**Task requirements**
Transcribe the stretch of entries below from the line with "(332, 107) none" through the line with "(219, 1995) none", exactly and with both ends included; leave out all other lines.

**Task input**
::::::::
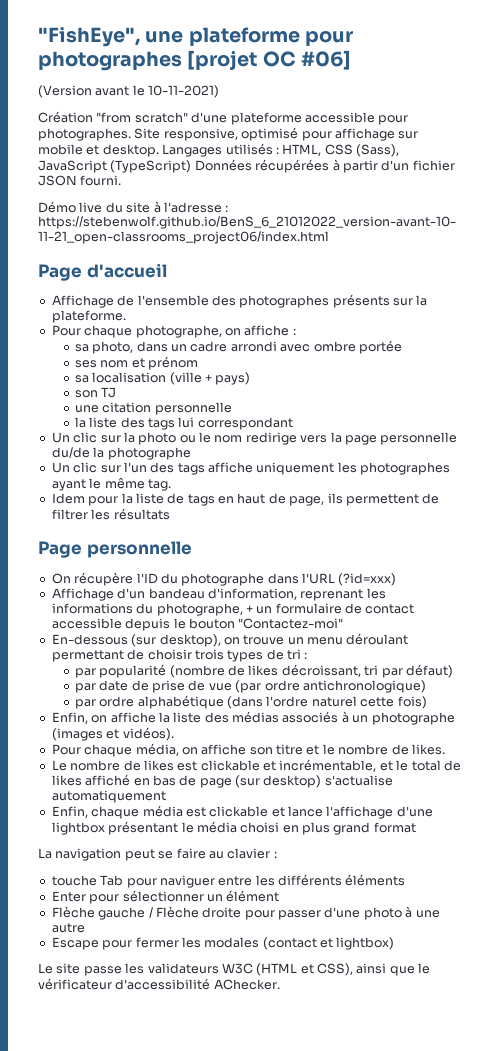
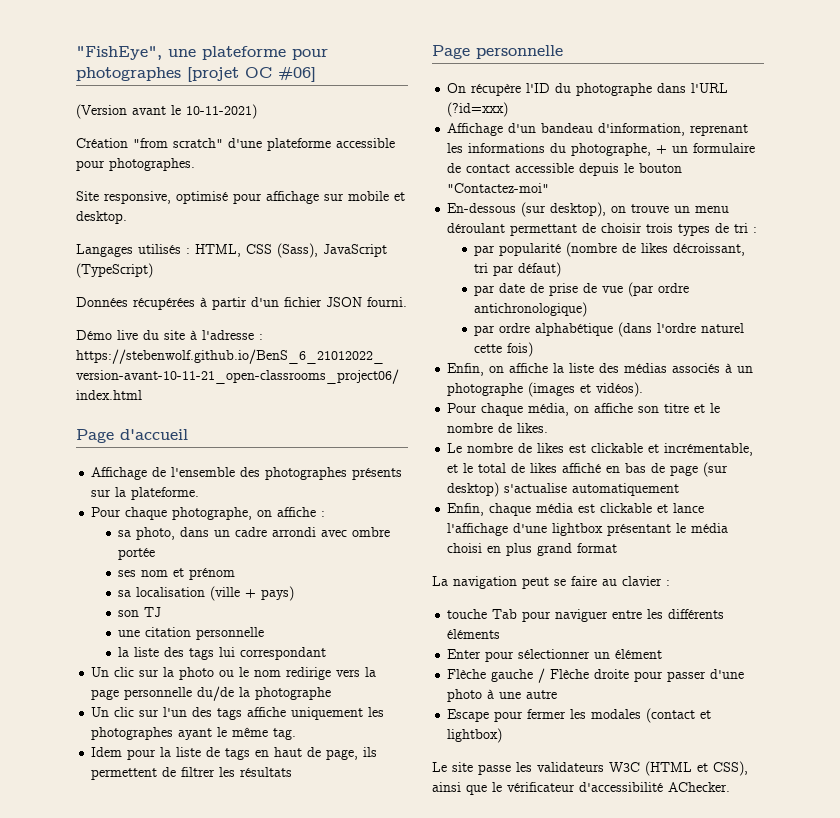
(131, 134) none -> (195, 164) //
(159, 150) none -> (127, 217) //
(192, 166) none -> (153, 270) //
::::::::
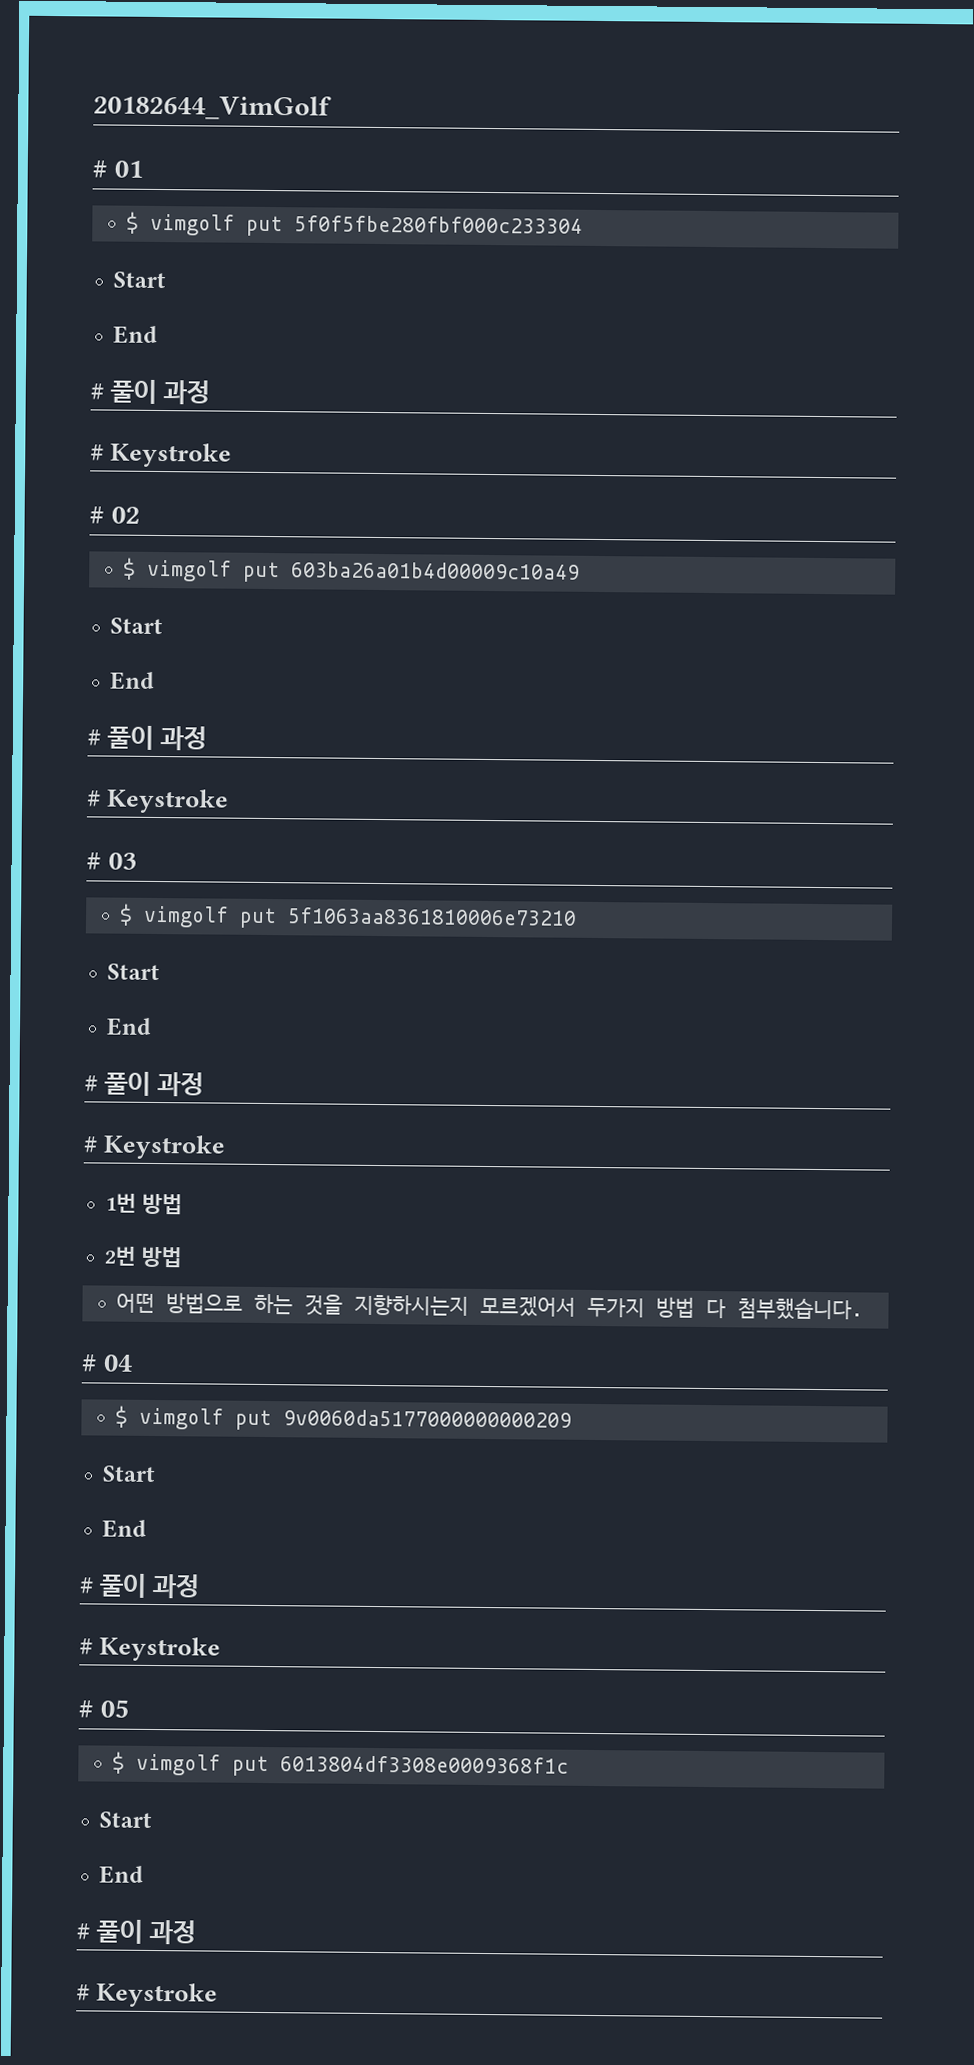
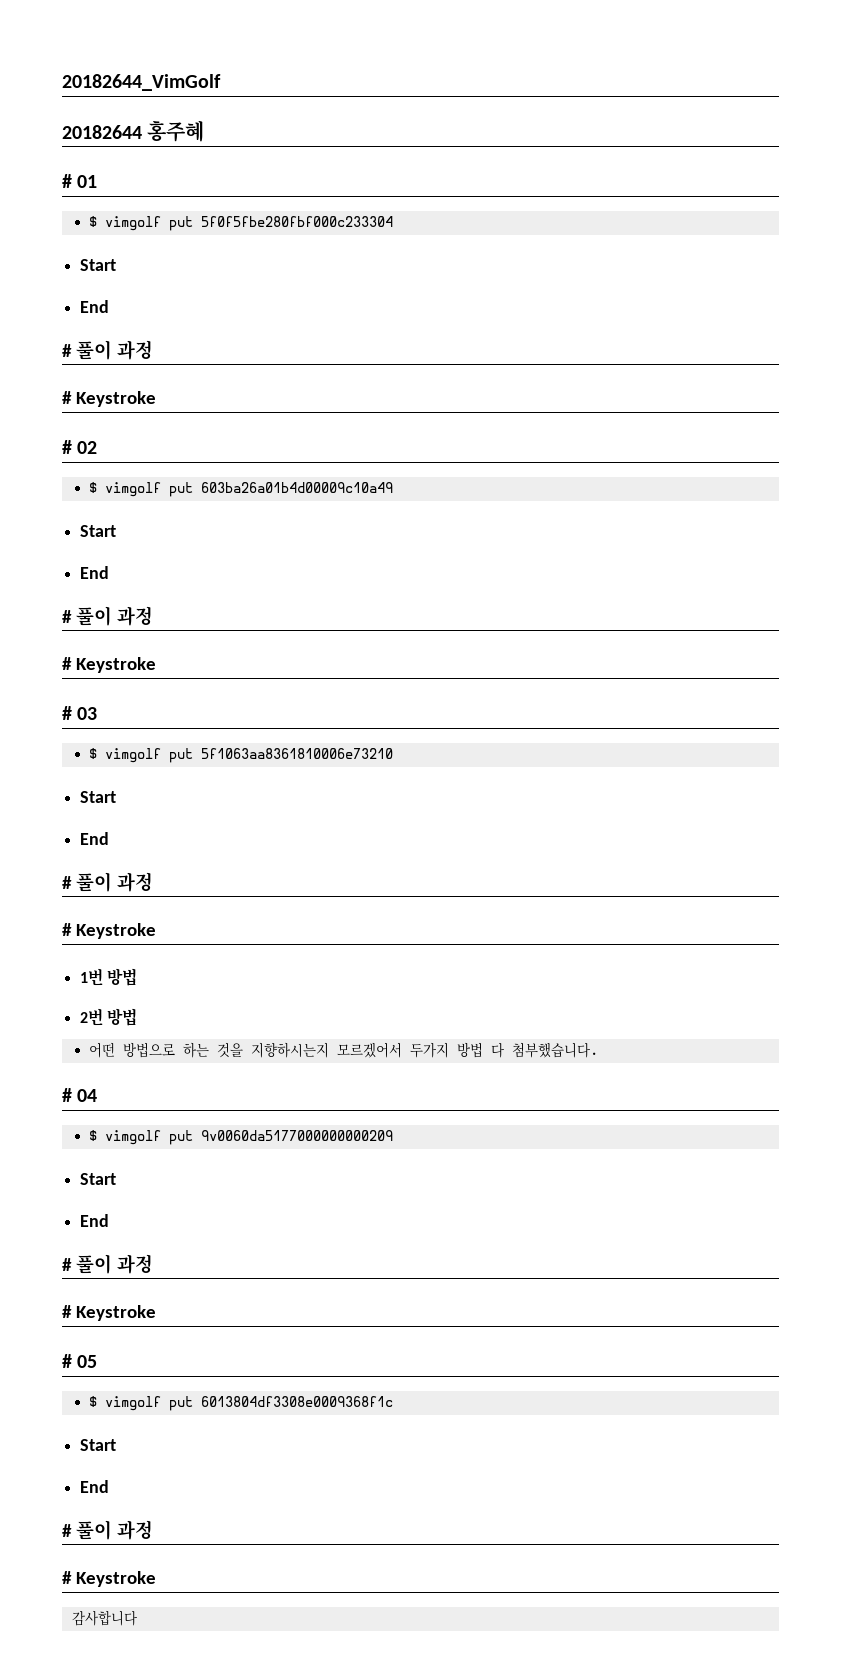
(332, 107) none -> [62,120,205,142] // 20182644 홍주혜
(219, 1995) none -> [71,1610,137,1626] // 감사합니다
::::::::
**Written reply**
(332, 107) none -> [62,120,205,142] // 20182644 홍주혜
(219, 1995) none -> [71,1610,137,1626] // 감사합니다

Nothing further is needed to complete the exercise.